Tecarfarin, an oral anti-coagulant drug candidate, represents Espero Biopharma’s core development program. Tecarfarin has completed a Phase 2 clinical trial to assess its safety and efficacy. The trial was also designed for comparator research to warfarin.
Safety & Tolerability
The results of the first Phase 2 trial showed a potential initial acceptable safety and tolerability profile for Tecarfarin. The drug candidate also demonstrated its efficacy and ability to maintain a patient’s anti-coagulation status – as measured by the International Normalized Ratio (INR) – to within a target therapeutic range. The trial population focused on patients who had a history of difficult INR control utilizing warfarin, defined as maintaining within the target INR less than 45% of the time.
This indicator is critical to the overall effectiveness of an anti-coagulant. Research shows that for every 10% increase in a patient’s time out of the INR range, the risk of mortality due to significant thrombotic or hemorrhagic events increases by 29%.

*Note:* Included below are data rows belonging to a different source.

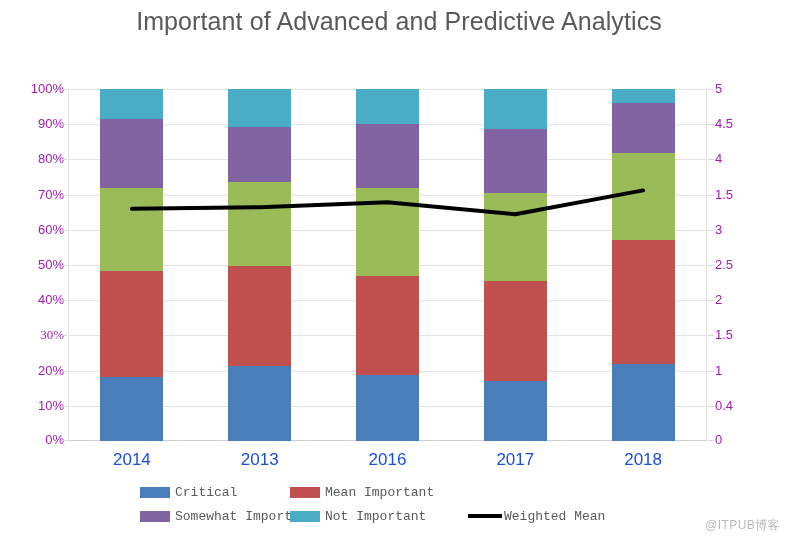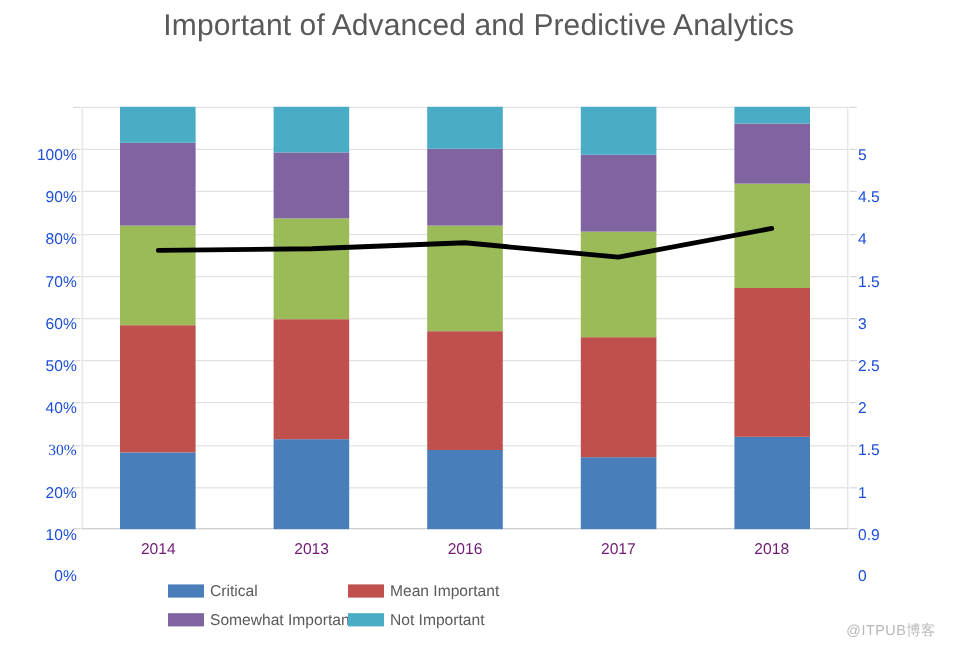--- a/index.html
+++ b/index.html
@@ -69,23 +69,22 @@
     top: 351px;
     width: 639px;
     height: 1px;
     background: #d0d0d0;
   }
 
   
   .tick-label {
     position: absolute;
     font-size: 13px;
-    color: #1d4ed8;
+    color: #a21caf;
     white-space: nowrap;
-    margin-top: 40px;
   }
   .tick-left {
     right: 734px;
     text-align: right;
     width: 60px;
   }
   .tick-right {
     left: 715px;
     text-align: left;
     width: 60px;
@@ -106,42 +105,43 @@
   .seg {
     position: absolute;
     left: 0;
     width: 100%;
   }
 
   
   .xlabel {
     position: absolute;
     top: 450px;
-    font-size: 13px;
-    color: #701a75;
+    font-size: 17px;
+    color: #1d4ed8;
     text-align: center;
     width: 90px;
   }
 
   
   #line-svg {
     position: absolute;
     left: 68px;
     top: 89px;
     width: 639px;
     height: 352px;
     pointer-events: none;
   }
 
   
   #legend {
     position: absolute;
     left: 140px;
     top: 481px;
     width: 500px;
+    font-family: Liberation Mono, monospace;
   }
   .legend-row {
     display: flex;
     align-items: center;
     height: 22px;
     margin-bottom: 2px;
   }
   .legend-item {
     display: flex;
     align-items: center;
@@ -206,21 +206,21 @@
       <div class="tick-mark" style="left: 61px; top: 159px;"></div>
       <div class="tick-label tick-left" style="top: 116px;">90%</div>
       <div class="tick-mark" style="left: 61px; top: 124px;"></div>
       <div class="tick-label tick-left" style="top: 81px;">100%</div>
       <div class="tick-mark" style="left: 61px; top: 89px;"></div>
     </div>
 
   <div id="right-ticks">
       <div class="tick-label tick-right" style="top: 432px;">0</div>
       <div class="tick-mark" style="left: 708px; top: 440px;"></div>
-      <div class="tick-label tick-right" style="top: 398px;">0.9</div>
+      <div class="tick-label tick-right" style="top: 398px;">0.4</div>
       <div class="tick-mark" style="left: 708px; top: 406px;"></div>
       <div class="tick-label tick-right" style="top: 363px;">1</div>
       <div class="tick-mark" style="left: 708px; top: 371px;"></div>
       <div class="tick-label tick-right" style="top: 327px;">1.5</div>
       <div class="tick-mark" style="left: 708px; top: 335px;"></div>
       <div class="tick-label tick-right" style="top: 292px;">2</div>
       <div class="tick-mark" style="left: 708px; top: 300px;"></div>
       <div class="tick-label tick-right" style="top: 257px;">2.5</div>
       <div class="tick-mark" style="left: 708px; top: 265px;"></div>
       <div class="tick-label tick-right" style="top: 222px;">3</div>
@@ -316,18 +316,22 @@
     </div>
     <div class="legend-row">
       <div class="legend-item li-a">
         <span class="swatch" style="background: rgb(128, 100, 162);"></span>
         <span>Somewhat Important</span>
       </div>
       <div class="legend-item li-b">
         <span class="swatch" style="background: rgb(75, 172, 198);"></span>
         <span>Not Important</span>
       </div>
+      <div class="legend-item li-c">
+        <span class="swatch-line" style="background: rgb(0, 0, 0);"></span>
+        <span>Weighted Mean</span>
+      </div>
     </div>
   </div>
 
   <div id="watermark">@ITPUB博客</div>
 
 </div>
 
 </body></html>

This trial was designed to establish the optimal dosing regimen and INR monitoring schedule. The 12-week trial assisted researchers in determining the time to reach stable dosing, defined as three consecutive INR readings in the therapeutic range without adjustment. This trial, involving 66 patients, resulted in achieving the target INR rage 71.5% of the time after a three-week dose tritation. The historical experience of this same group of patients on warfarin achieved the INR target a median 59.3% of the time.
Phase 1 Clinical Trials
Espero Biopharma completed five Phase 1 clinical trials in 156 healthy volunteers. The trials indicated no unexpected safety signals, including adverse events, vital signs, ECG, and laboratory testing. There have been no frequent or consistent adverse events suggestive of off-target toxicity. Within the trials, mild side effects typical of an anti-coagulant were experienced, including headache and gastrointestinal effects. Adverse events were mild, including bruising and nose bleeds.
These clinical trials also demonstrated Tecarfarin’s probable ability to be reversed with Vitamin K or fresh plasma, as expected of a Vitamin K-Antagonist (VKA).
Phase 1 clinical trials also studied the impact of this potential drug on other medications, such as Fluxonazole, and found no affect on blood levels. A similar drug interaction study for Amiodarone is currently underway.
In vivo research indicated that drug candidate, Tecarfarin, could be associated with selective reductions in VKOR-dependent coagulation factors (II, VII, IX and X). VKOR-independent factors have the potential to be unaffected. These studies also indicated that anti-coagulation was unaffected by treatment with CYP450 inhibitors. Also, well-known teratogenic effects of warfarin were not seen in reproductive toxicity studies.